= Beginning of Section =
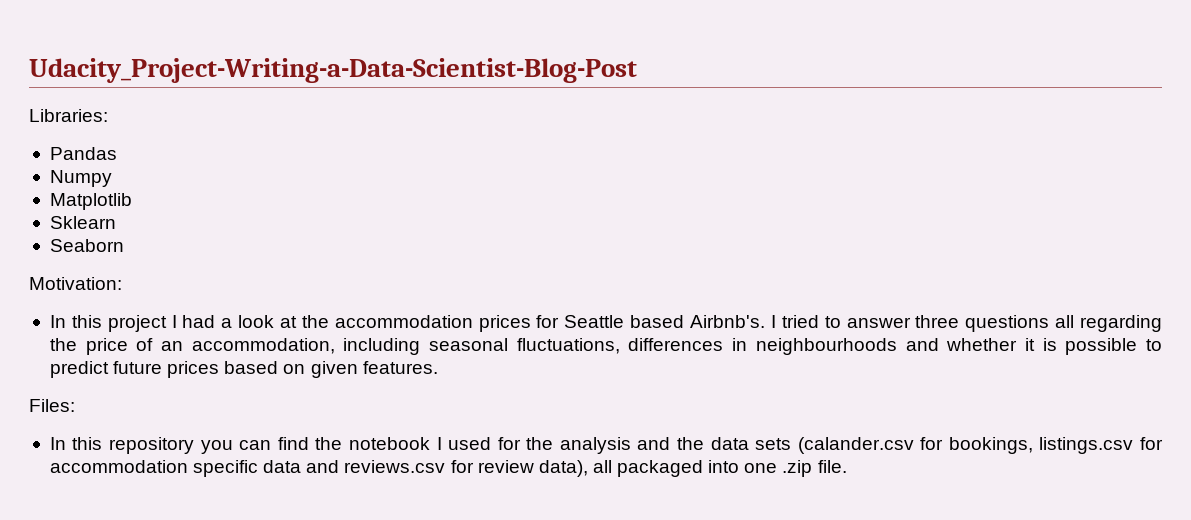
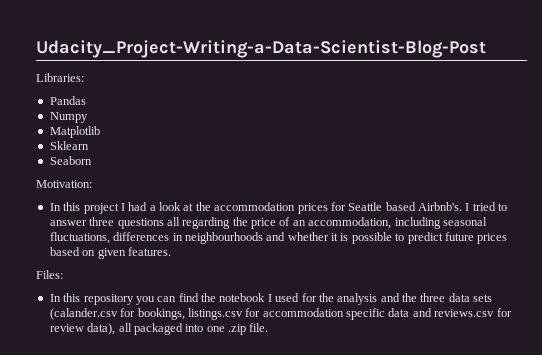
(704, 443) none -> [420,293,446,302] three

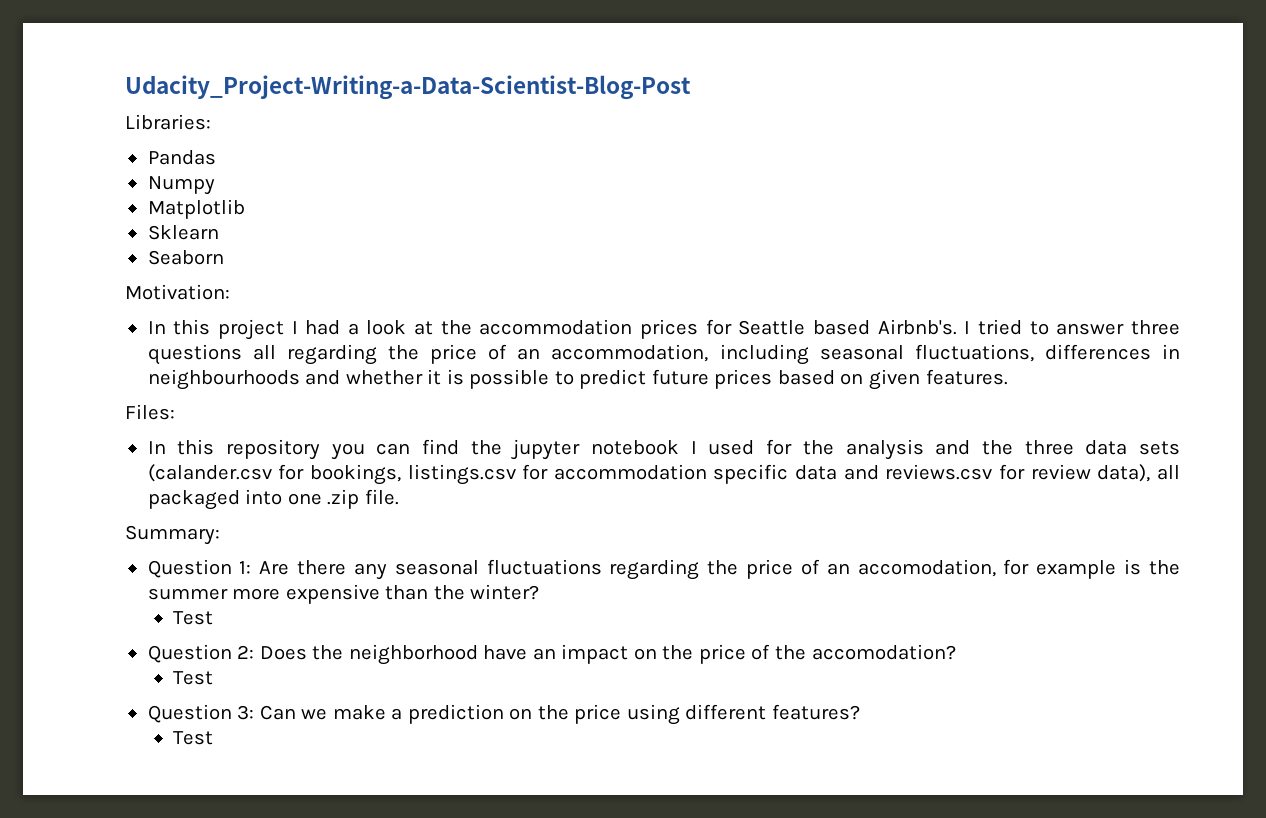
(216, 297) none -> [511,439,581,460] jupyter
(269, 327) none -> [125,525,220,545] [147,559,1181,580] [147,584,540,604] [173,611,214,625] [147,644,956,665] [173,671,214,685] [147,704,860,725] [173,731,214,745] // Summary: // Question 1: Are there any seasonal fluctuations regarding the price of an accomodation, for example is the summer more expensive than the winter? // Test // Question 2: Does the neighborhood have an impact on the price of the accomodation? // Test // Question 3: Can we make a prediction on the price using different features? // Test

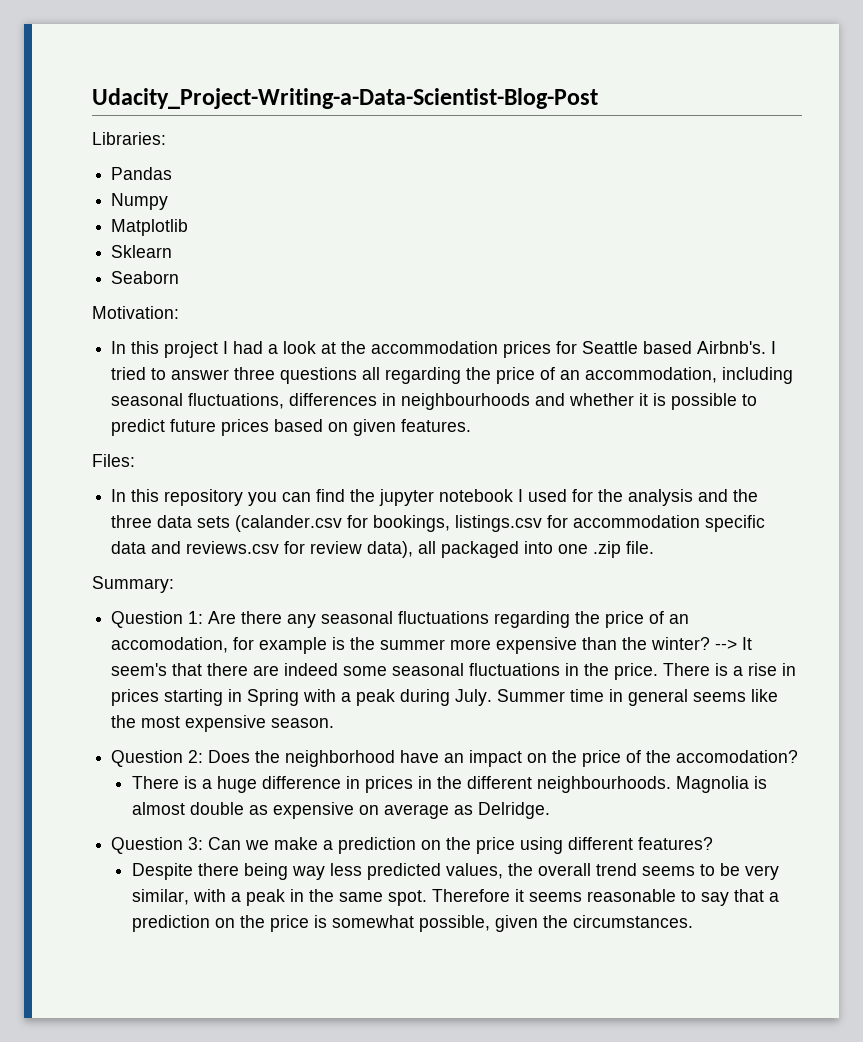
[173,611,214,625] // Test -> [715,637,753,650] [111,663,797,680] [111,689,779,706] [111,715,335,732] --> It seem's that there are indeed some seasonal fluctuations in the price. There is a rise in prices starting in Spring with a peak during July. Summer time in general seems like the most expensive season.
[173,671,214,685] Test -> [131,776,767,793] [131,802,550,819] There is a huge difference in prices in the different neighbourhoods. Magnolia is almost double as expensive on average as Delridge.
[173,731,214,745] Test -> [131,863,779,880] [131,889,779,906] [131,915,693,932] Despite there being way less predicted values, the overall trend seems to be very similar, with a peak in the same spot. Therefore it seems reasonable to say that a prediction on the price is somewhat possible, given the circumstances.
= End of Section =
» **YOUR INSTRUCTIONS**
Gather each line in the entries above where the string "prices" is found.

» **WRITTEN RESPONSE**
[173,611,214,625] // Test -> [715,637,753,650] [111,663,797,680] [111,689,779,706] [111,715,335,732] --> It seem's that there are indeed some seasonal fluctuations in the price. There is a rise in prices starting in Spring with a peak during July. Summer time in general seems like the most expensive season.
[173,671,214,685] Test -> [131,776,767,793] [131,802,550,819] There is a huge difference in prices in the different neighbourhoods. Magnolia is almost double as expensive on average as Delridge.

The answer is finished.